Amazon Opens Stage 15: New LA Virtual Production Facility

Amazon Studios has officially opened its 34,000-square-foot virtual production stage in Culver City, California. On hand for the Monday ribbon-cutting ceremony was director Reginald Hudlin, whose Eddie Murphy-starrer “Candy Cane Lane” will be the first feature to shoot there. Once the set for films including “It’s a Wonderful Life” and “RoboCop,” Stage 15 has undergone a transformation from its original 1940 configuration, now housing a wall of more than 3,000 LED panels as well as 100 motion capture cameras in what is LA’s largest virtual production stage.

In addition to formally launching Stage 15, Amazon “announced the formation of the new Amazon Studios Virtual Production (ASVP) department to run production on the volume stage, which “combines two former stages to accommodate an LED wall that is 80 feet in diameter and 26 feet tall,” writes TV Technology. The stage relies on “an optimized workflow developed in partnership with — and powered by — Amazon Web Services (AWS).”

Working on a volume stage, “production creatives can interact with digital assets and processes in a manner that mirrors live-action to enable digital world capture, visualization, performance capture, simulcam, and in-camera visual effects,” TV Tech explains.

Popularized during the COVID-19 pandemic, VP stages allow makers of movies, TV shows and commercials to produce all manner of action and environments on the LED screens, shooting live-action on the stage in a controlled environment that has become an alternative to greenscreen.

The AWS cloud connectivity makes material shot on Amazon’s new stage available in real time to creative teams anywhere, a handy feature for globe-trotting producers who want to stay looped in on dailies. As a director, Hudlin tells Los Angeles Times “it means a lot” to be able to shoot in his home base of Los Angeles yet “go anywhere in the world or to other planets.”

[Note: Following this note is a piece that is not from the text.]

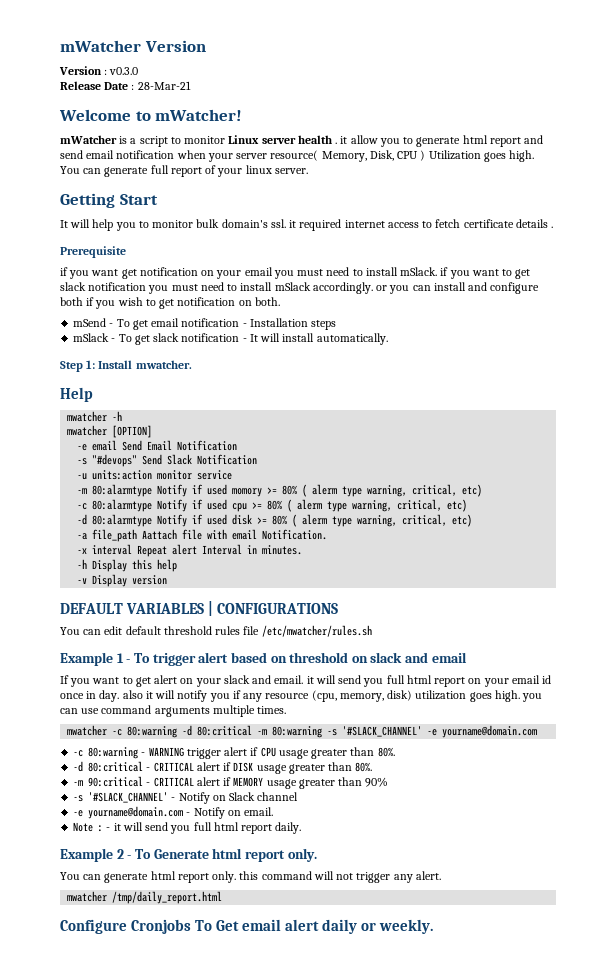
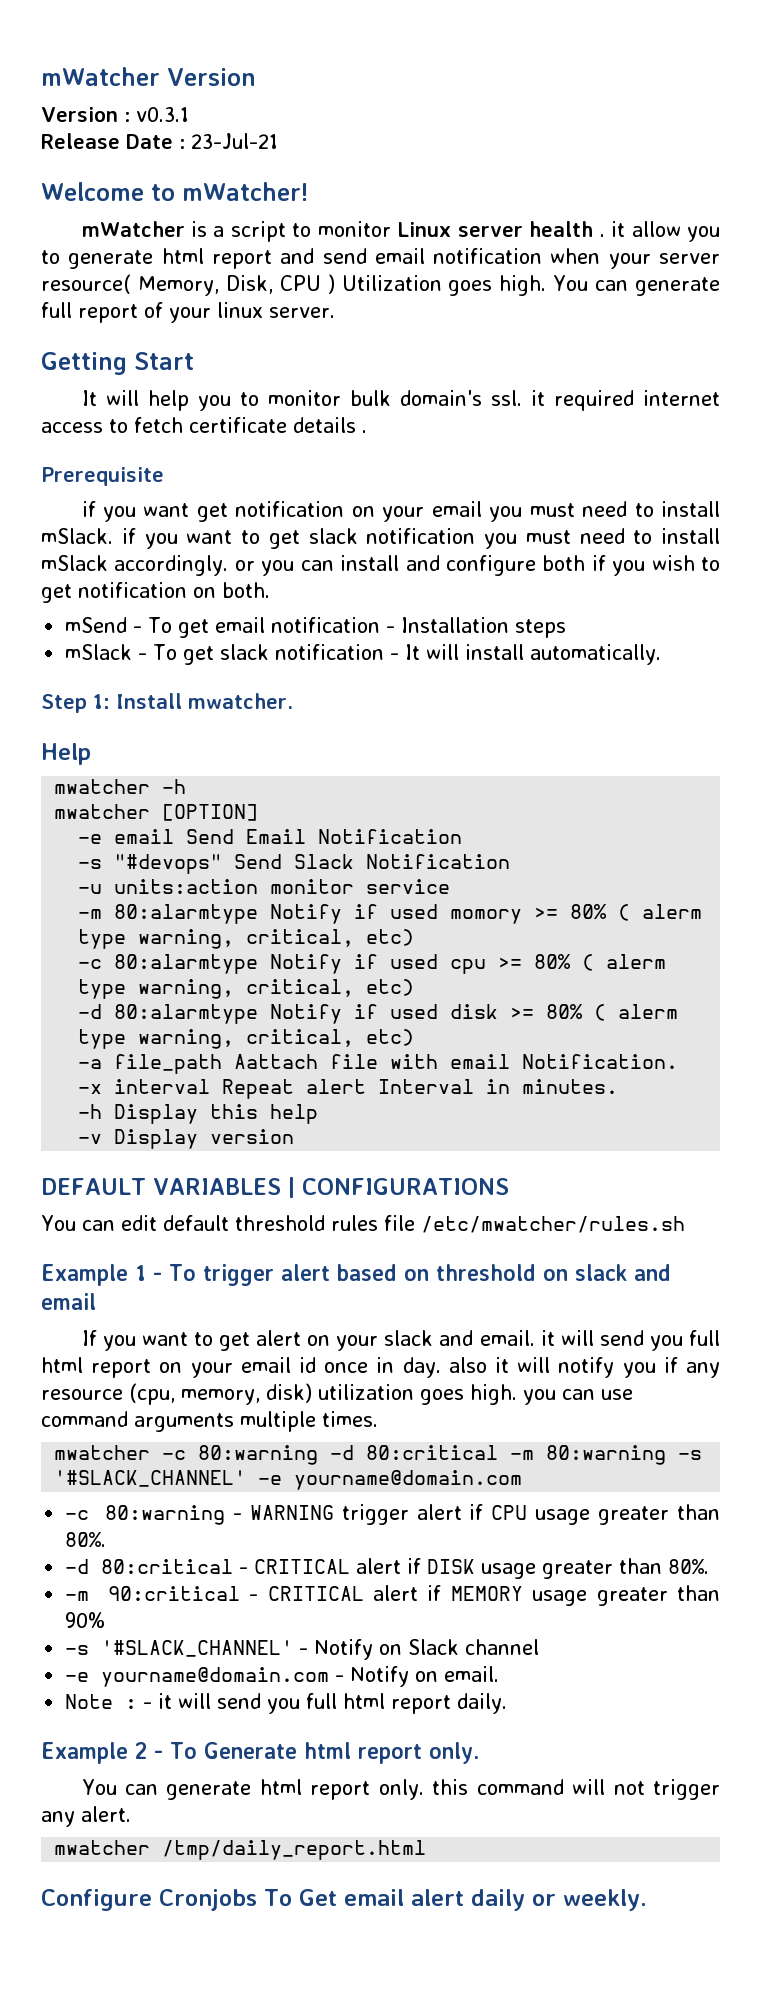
- Version : v0.3.0
+ Version : v0.3.1
- Release Date : 28-Mar-21
+ Release Date : 23-Jul-21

“With Stage 15, Amazon is marrying its technology and entertainment businesses and expanding its economic footprint in Southern California,” LA Times writes, noting that the stage is “powered by the latest in gaming technology,” allowing “filmmakers to cut costs by reducing the need to rebuild stages and giving them flexibility to film from any location with continuous daylight — regardless of the time of day.”

In 2017 Amazon announced it was relocating its Amazon Studios headquarters to Culver City. Since then, it has amassed roughly 630,000 square feet of business space there, LA Times reports. This year Amazon closed its $8.5 billion purchase of MGM.

In addition to renting out Stage 15, Amazon plans to use it to produce content for its more than 200 million global Prime Video subscribers, who receive the service as a perk for becoming paid subscribers to Amazon Prime. Amazon CEO Andy Jassy recently said at The New York Times’ DealBook Summit that based on customers response he believes “over time we have opportunities to make our Prime Video business a standalone business that has very attractive economics.”